• Task statement:
In your copy, each line below is repeated exactly and no image appears.

• Data excerpts:
###

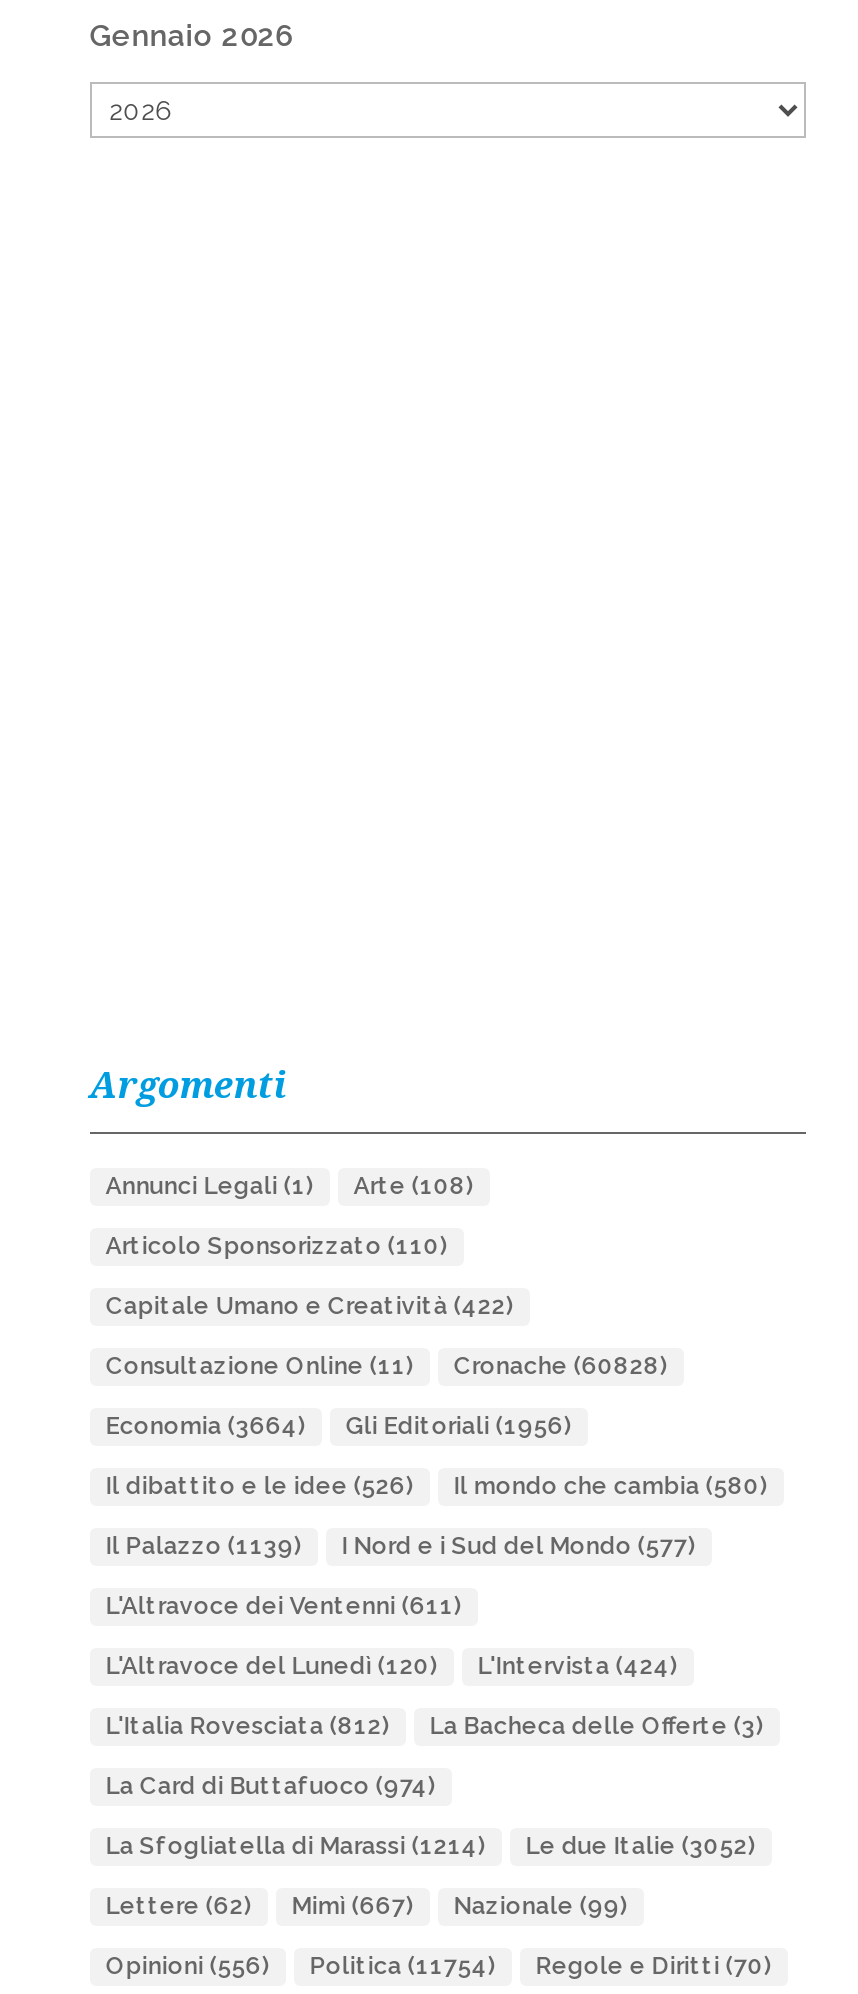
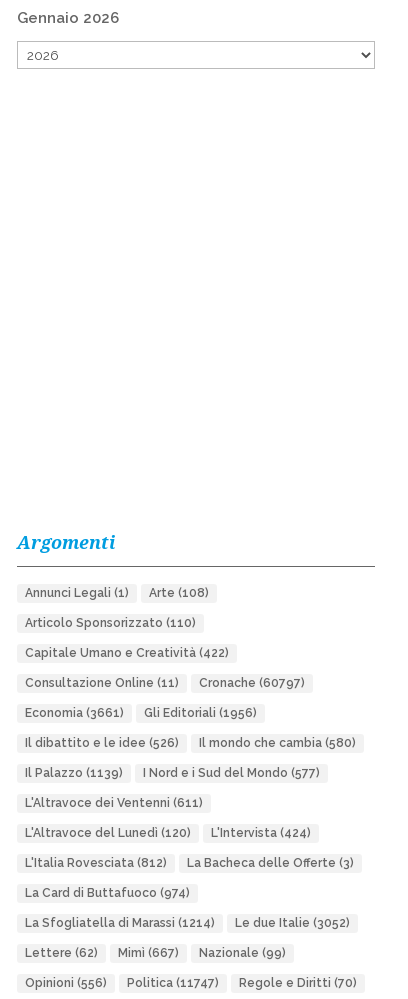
- Consultazione Online (11) Cronache (60828)
+ Consultazione Online (11) Cronache (60797)

- Economia (3664) Gli Editoriali (1956)
+ Economia (3661) Gli Editoriali (1956)

- Opinioni (556) Politica (11754) Regole e Diritti (70)
+ Opinioni (556) Politica (11747) Regole e Diritti (70)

###

• Output for this task:
- Consultazione Online (11) Cronache (60828)
+ Consultazione Online (11) Cronache (60797)

- Economia (3664) Gli Editoriali (1956)
+ Economia (3661) Gli Editoriali (1956)

- Opinioni (556) Politica (11754) Regole e Diritti (70)
+ Opinioni (556) Politica (11747) Regole e Diritti (70)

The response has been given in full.